• **What to produce**
Word for word, restate the lines from the top of the records below through the line with "tax: 20% = 2800.39 -> 20% = 2976.56", both included, with no pictures in the result.

• **Provided records**
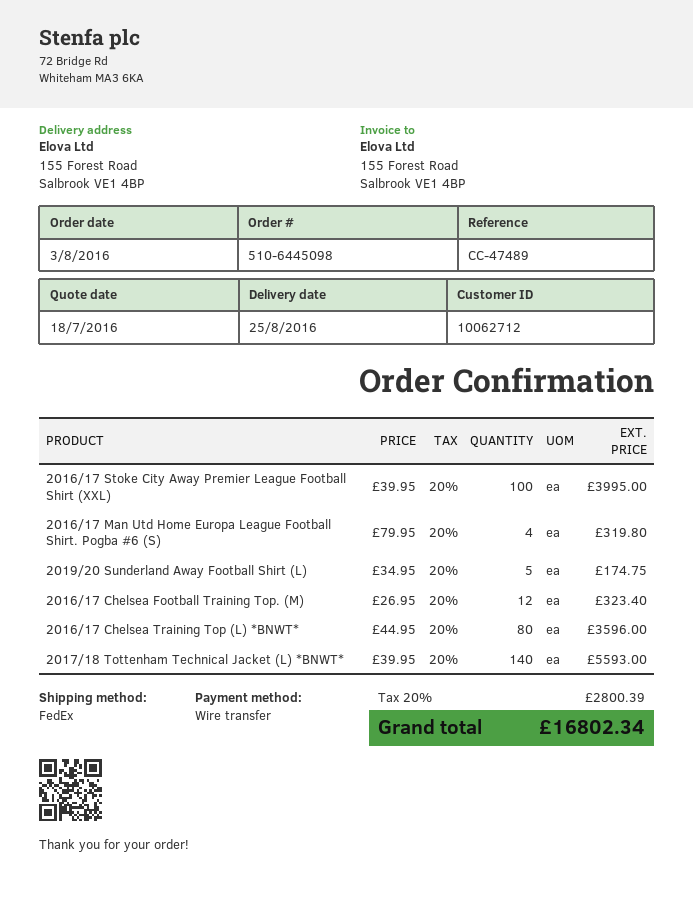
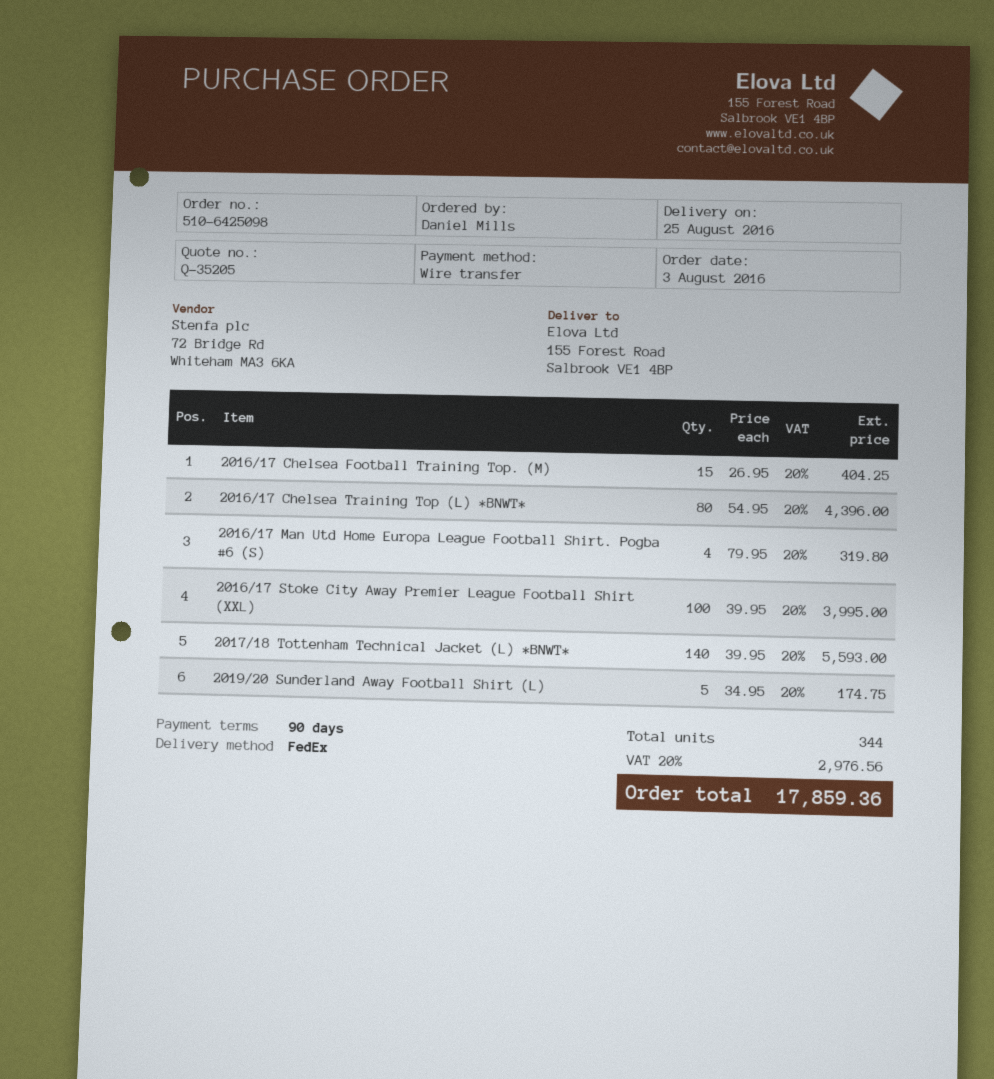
order number: 510-6445098 -> 510-6425098
2016/17 Chelsea Football Training Top. (M): 12 x 26.95 = 323.40 -> 15 x 26.95 = 404.25
2016/17 Chelsea Training Top (L) *BNWT*: 80 x 44.95 = 3596.00 -> 80 x 54.95 = 4396.00
tax: 20% = 2800.39 -> 20% = 2976.56
total: 16802.34 -> 17859.36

• **Reply**
order number: 510-6445098 -> 510-6425098
2016/17 Chelsea Football Training Top. (M): 12 x 26.95 = 323.40 -> 15 x 26.95 = 404.25
2016/17 Chelsea Training Top (L) *BNWT*: 80 x 44.95 = 3596.00 -> 80 x 54.95 = 4396.00
tax: 20% = 2800.39 -> 20% = 2976.56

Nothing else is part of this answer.